A chuva de acusações ao relatório Hutton por branqueamento do governo e o clamor em defesa da BBC (como teria eu sobrevivido nos sítios mais estranhos sem o aconchego da BBC a ligar-me ao mundo?), acabaram por forçar Blair a aceitar um novo inquérito, esta manhã. Bush na América, sob pressão do Congresso e da opinião pública, já teve também de anunciar uma Comissão de investigação sobre o funcionamento dos serviços secretos, na sequência das devastadoras declarações de David Kay, concluindo que as armas não existiriam afinal.
Um novo inquérito em Londres deverá apurar o que Lord Hutton atirou para debaixo do tapete: se Blair e os seus ‘boys’ capitaneados no ‘spin’ por Alastair Campbell, não inventaram o argumento dos 45 minutos bastantes a Saddam Hussein para accionar as armas de destruição maciça e se tal argumento teria sido inventado ou sido acriticamente comprado pelos serviços de ‘intelligence’ do Governo de Sua Majestade ?
Em ambos os casos, o Governo de Blair terá contas a prestar. Não apenas pela decisão política de ir para a guerra, mas pelo mau funcionamento dos serviços secretos ou da digestão política da informação por eles recolhida. É que quem manda soldados para a guerra com base em informação falsa ou errada, sem extremo cuidado na confirmação prévia, presta-se a acusações de embuste e mentira e, no mínimo, faz prova de leviandade e incompetência. No caso, os soldados foram para a guerra e afinal não se encontram armas de destruição maciça. Igualmente, na mesma base, poderiam ser mandados para a guerra pensando não defrontar armas de destruição maciça e, afinal, acabarem dizimados por elas. A mentira enfurece os britânicos. A incompetência alarma-os.

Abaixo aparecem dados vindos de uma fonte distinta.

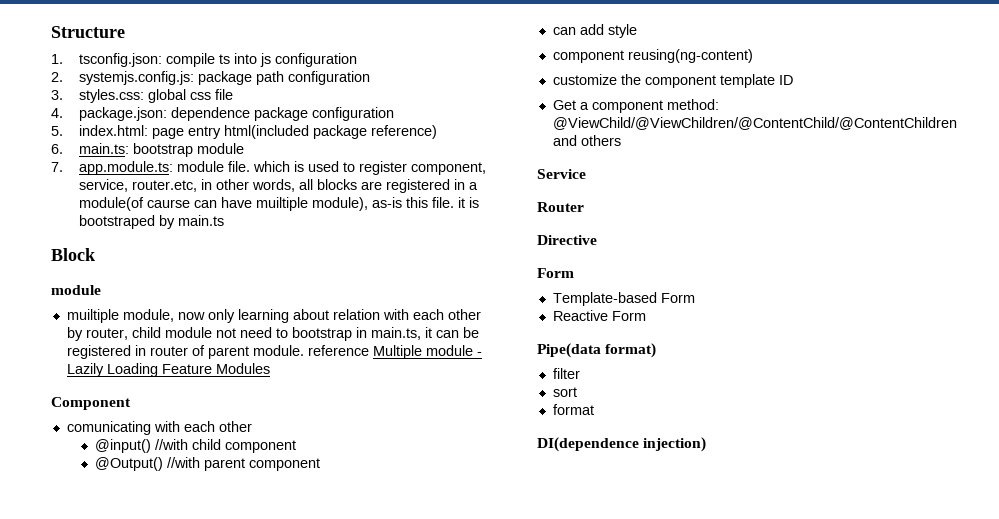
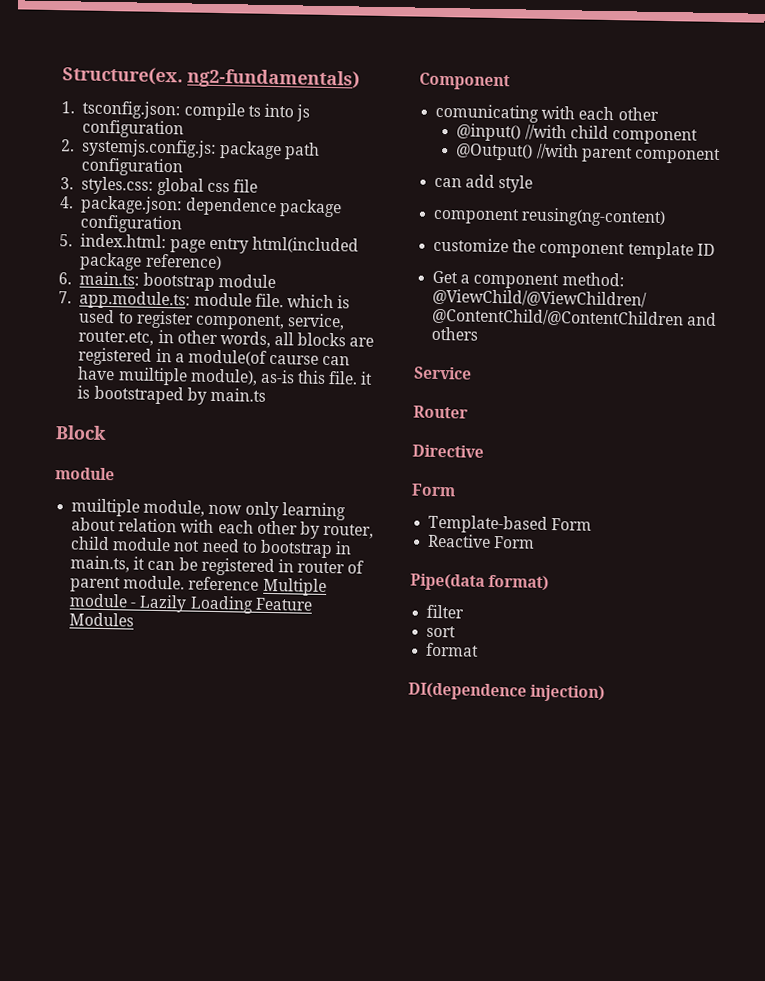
- Structure
+ Structure(ex. ng2-fundamentals)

Tony Blair tem com que se preocupar: há um ano atrás, Colin Powell afirmava no Conselho de Segurança, enfaticamente empunhando uma colher, que Saddam Hussein não tinha prestado contas nem sequer de uma ‘colher de chá’ do urânio enriquecido que adquirira ao Niger. Onde vai a desmontagem dessa fabricação e a demarcação pronta da Administração Bush, que não se ensaiou nada em logo mandar as culpas para a ‘inteligência’ britânica! Imaginem-se agora os pruridos solidários de um Presidente cada dia mais pressionado pela corrida eleitoral a encontrar bodes expiatórios e a enrolar o tapete no Iraque.